Exercise description:
Leave out the images and output the records word for word.
BEGIN Source material
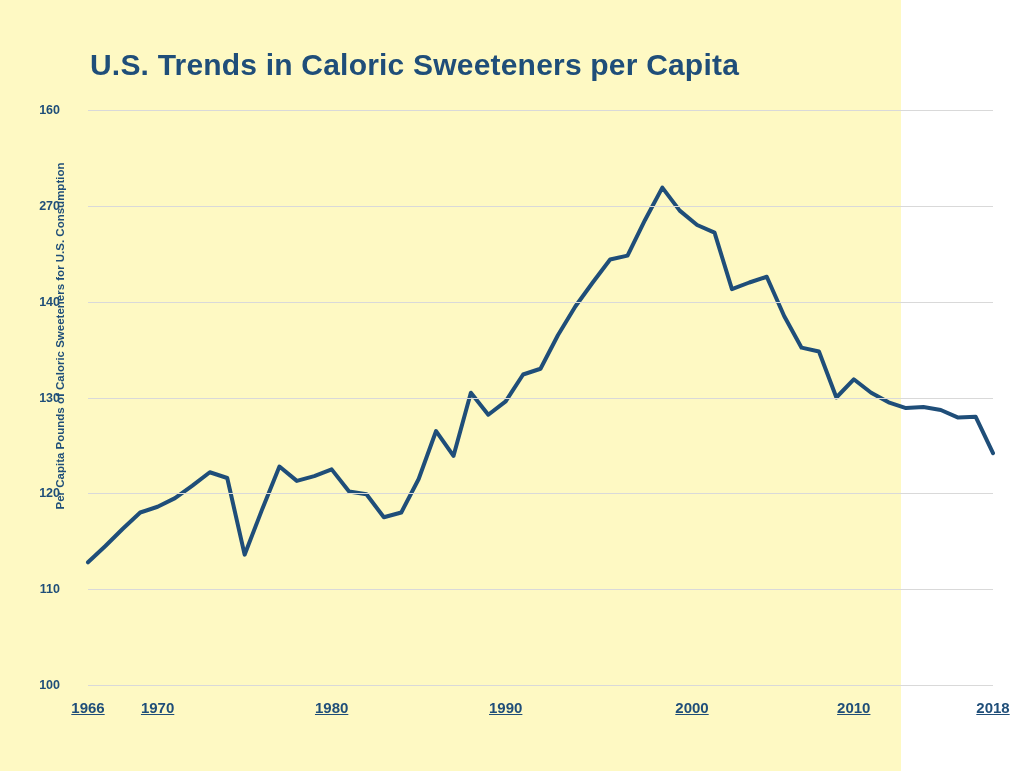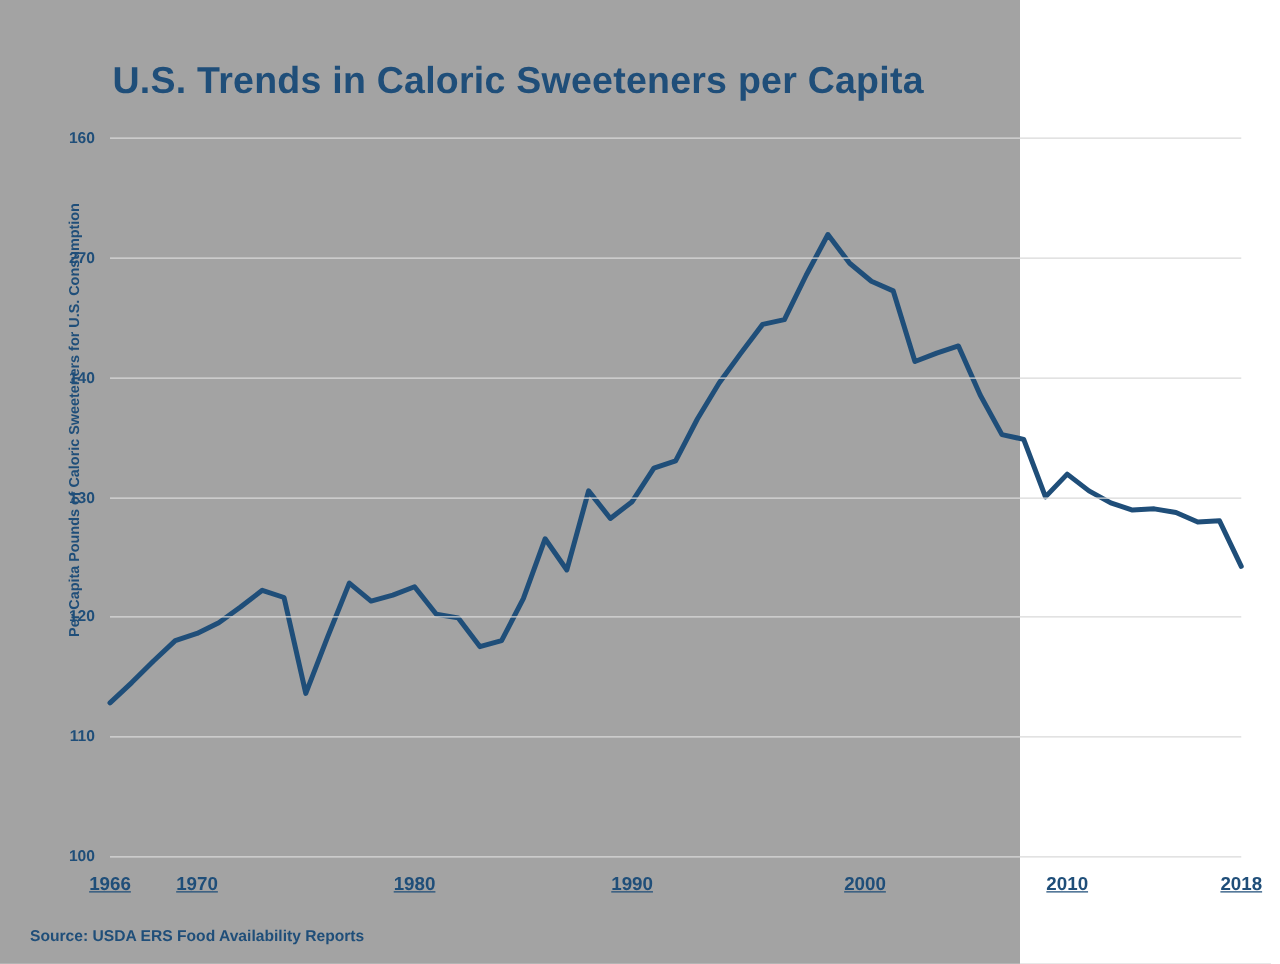"U.S. Trends in Caloric Sweeteners" .page { background: #a3a3a3 -> #fef9c3; width: 816px -> 901px }
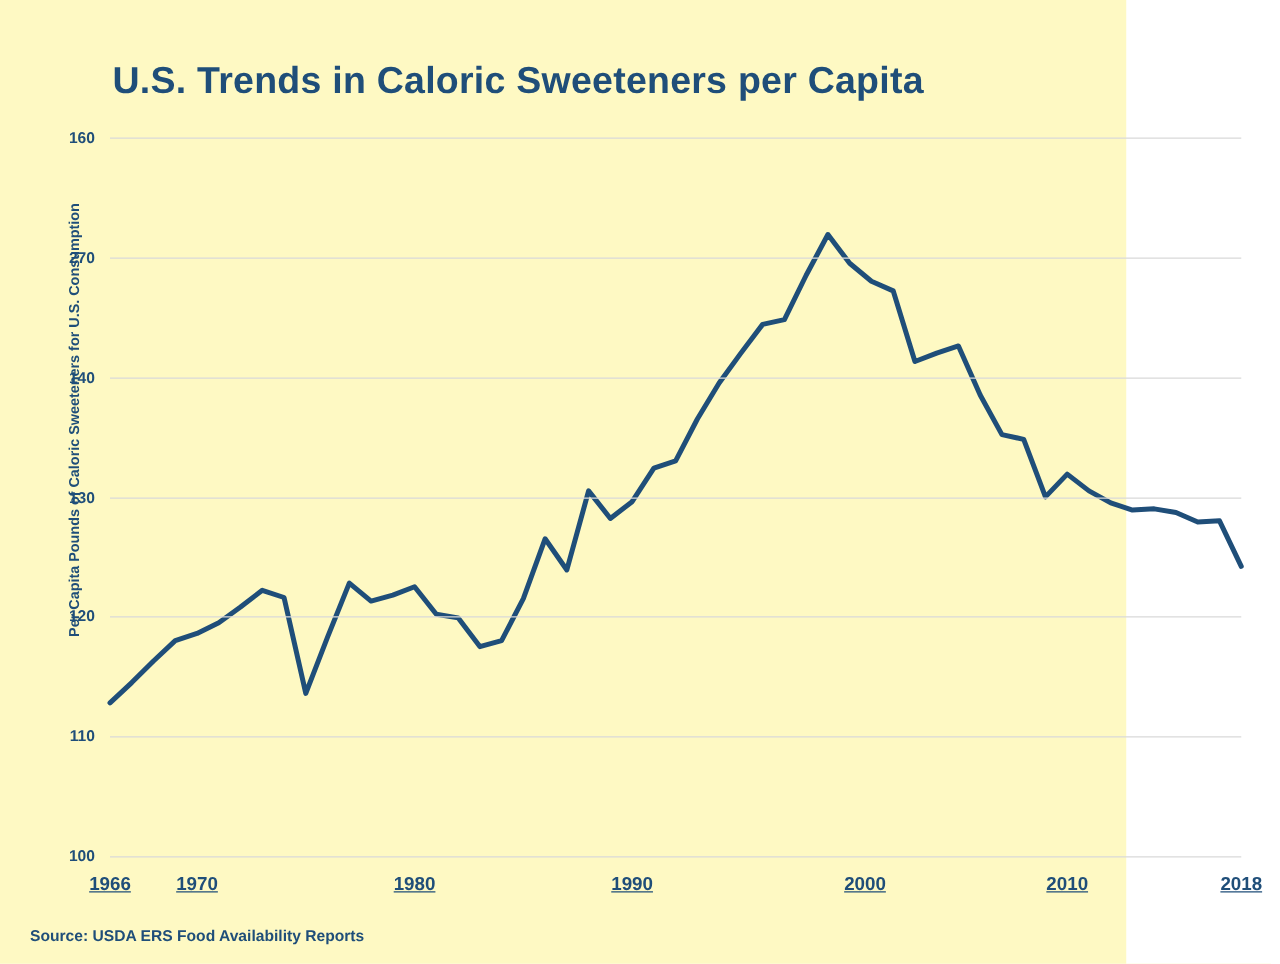"160" .y-tick-label { margin-right: 12px -> 28px }
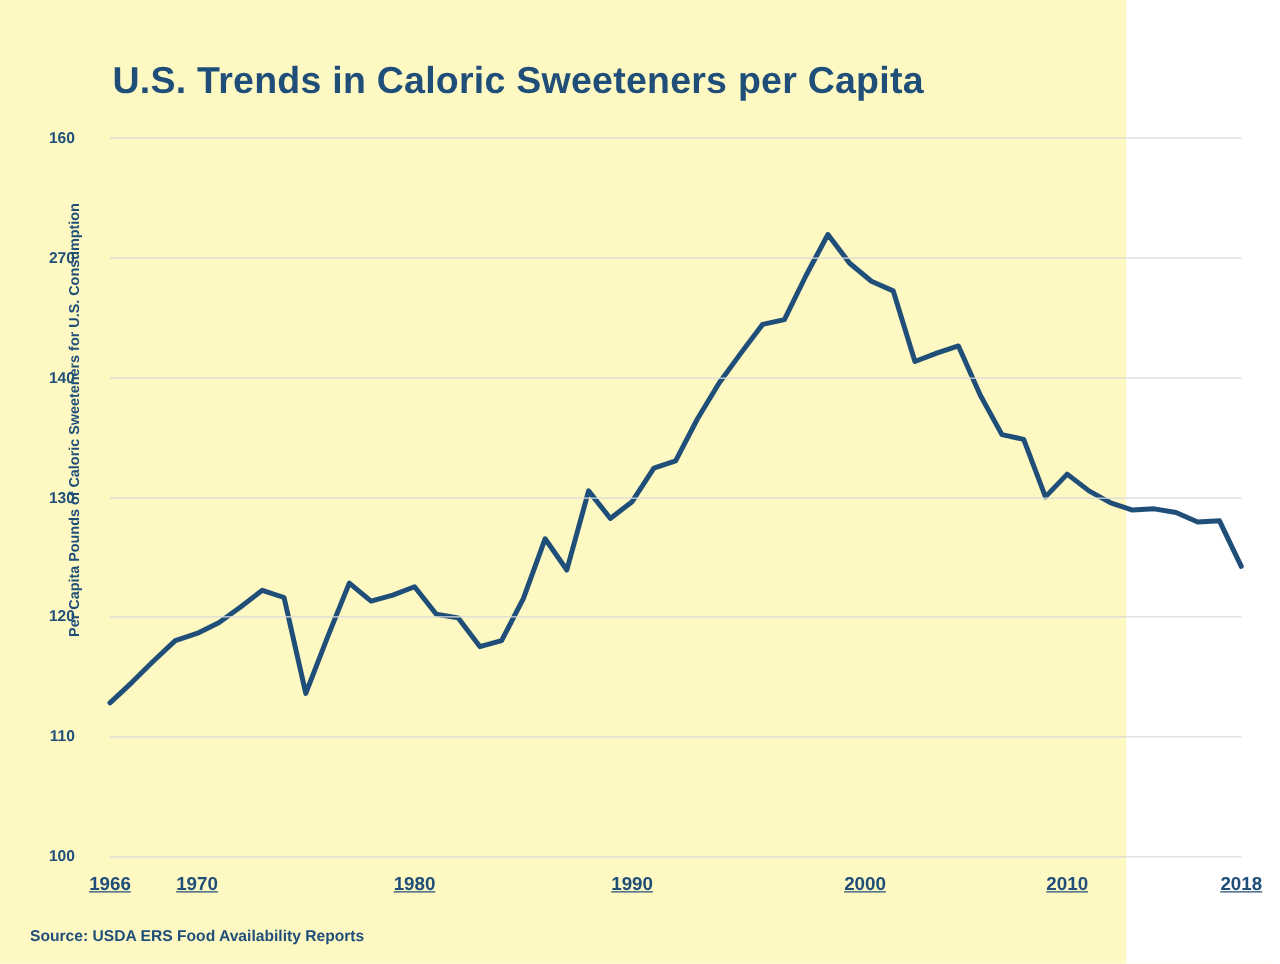"Source: USDA ERS Food Availability" div.source-note { html: <div>Source: USDA ERS Food Availability Reports</div> -> none }
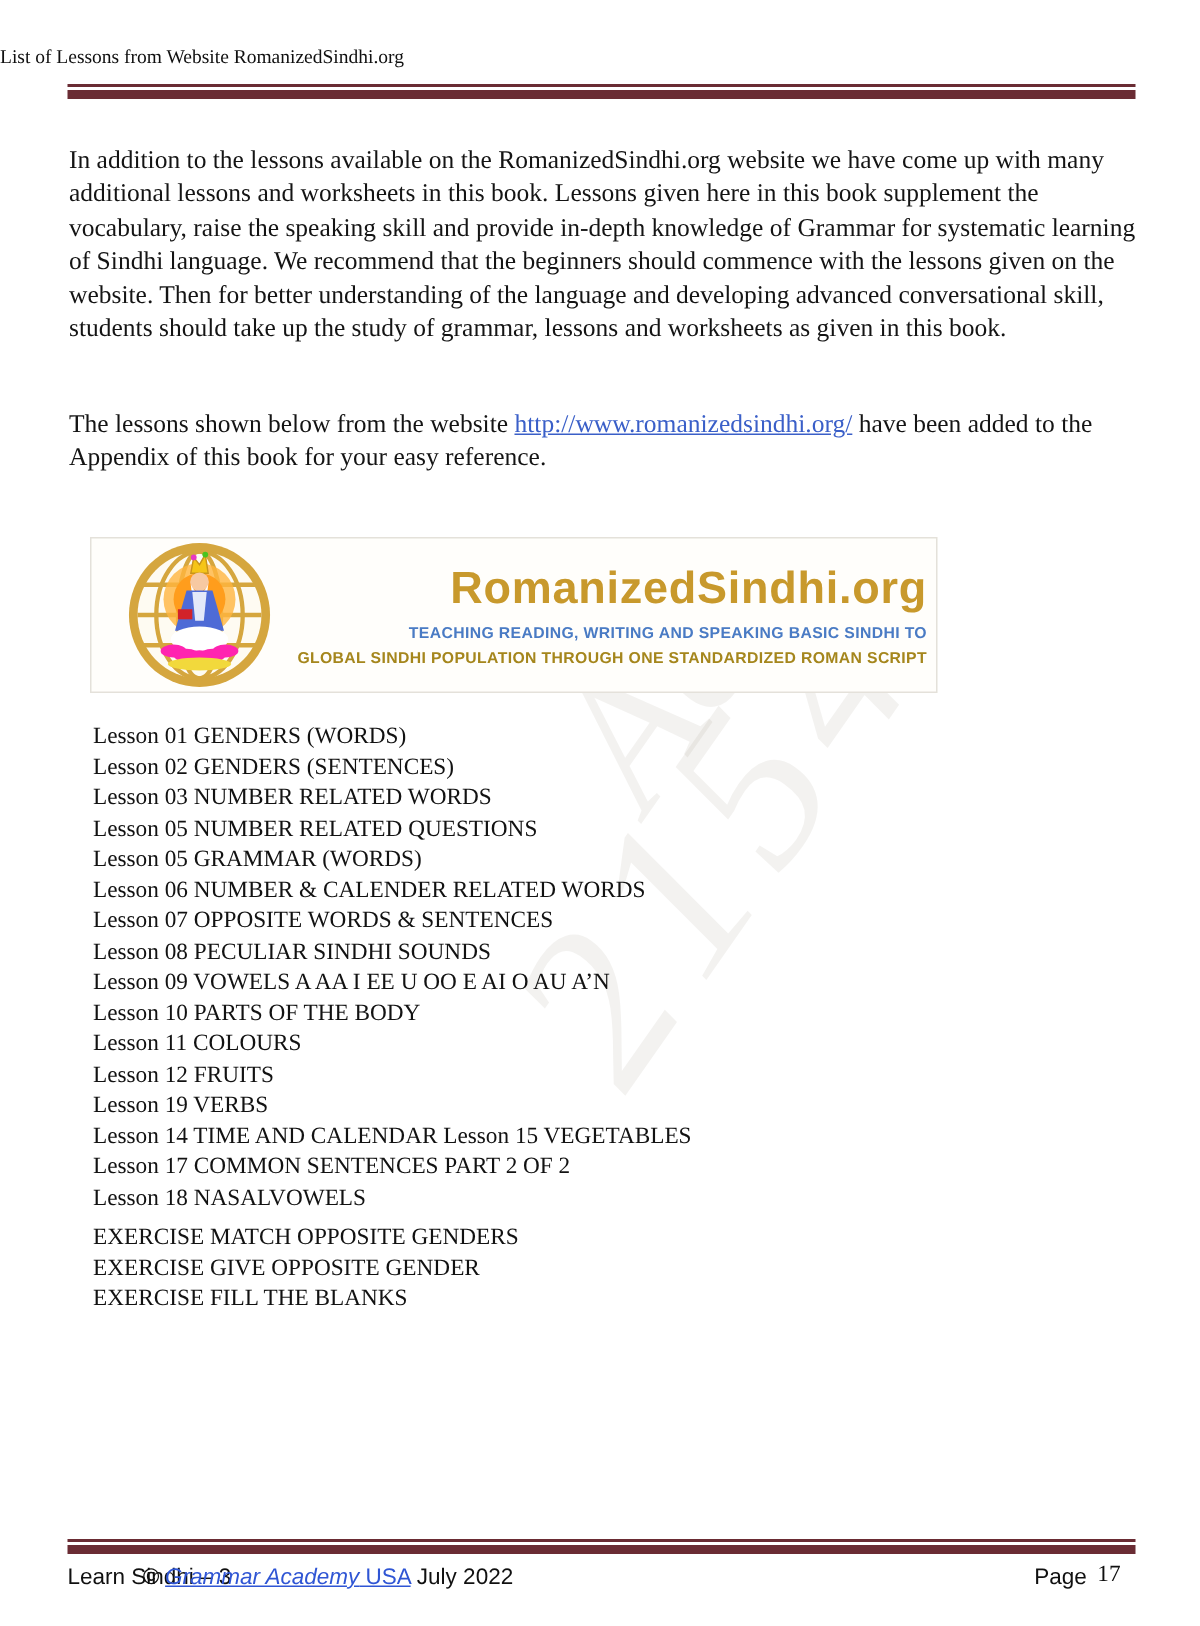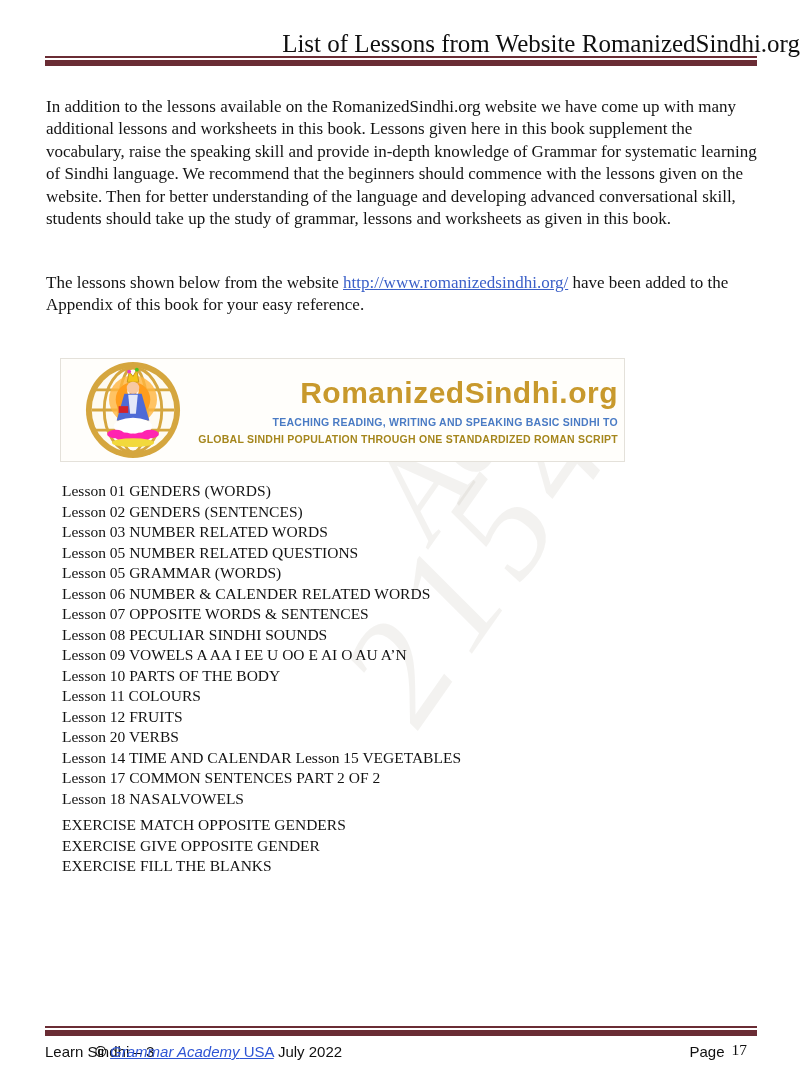"List of Lessons from Website" .header-title { font-size: 25px -> 13px; text-align: right -> left }
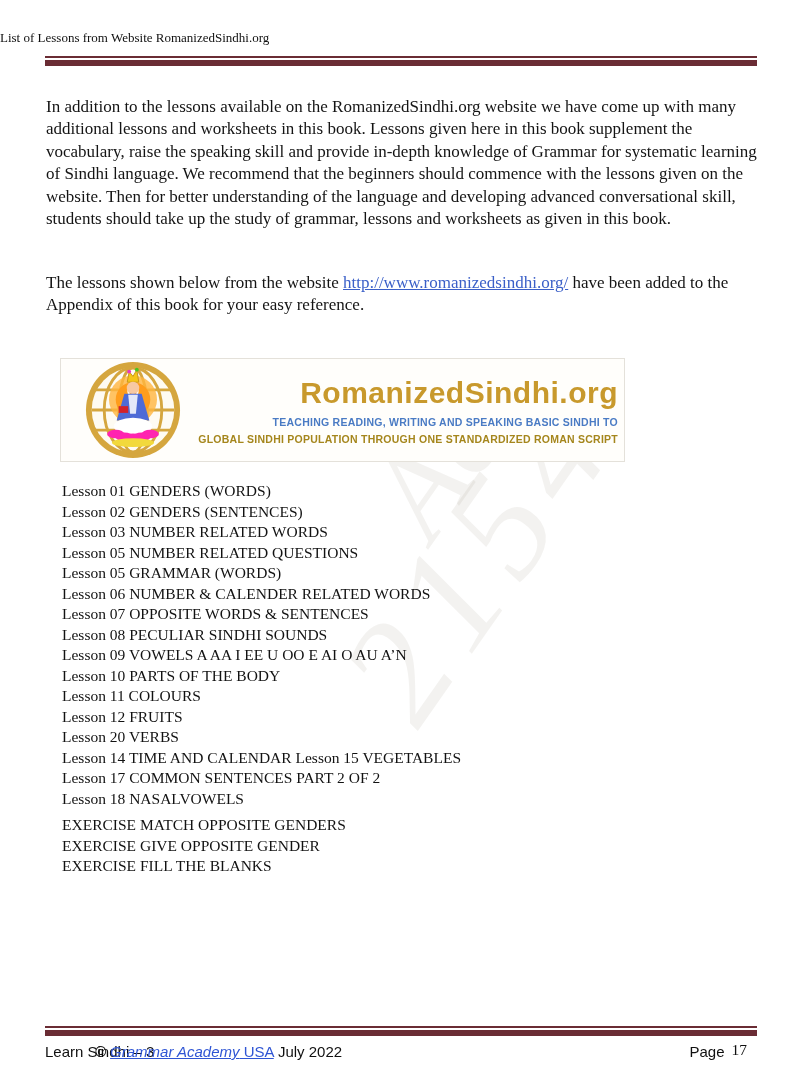"Lesson 20 VERBS" div { text: 20 -> 19 }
END Source material
Solution for this task:
"U.S. Trends in Caloric Sweeteners" .page { background: #a3a3a3 -> #fef9c3; width: 816px -> 901px }
"160" .y-tick-label { margin-right: 12px -> 28px }
"Source: USDA ERS Food Availability" div.source-note { html: <div>Source: USDA ERS Food Availability Reports</div> -> none }
"List of Lessons from Website" .header-title { font-size: 25px -> 13px; text-align: right -> left }
"Lesson 20 VERBS" div { text: 20 -> 19 }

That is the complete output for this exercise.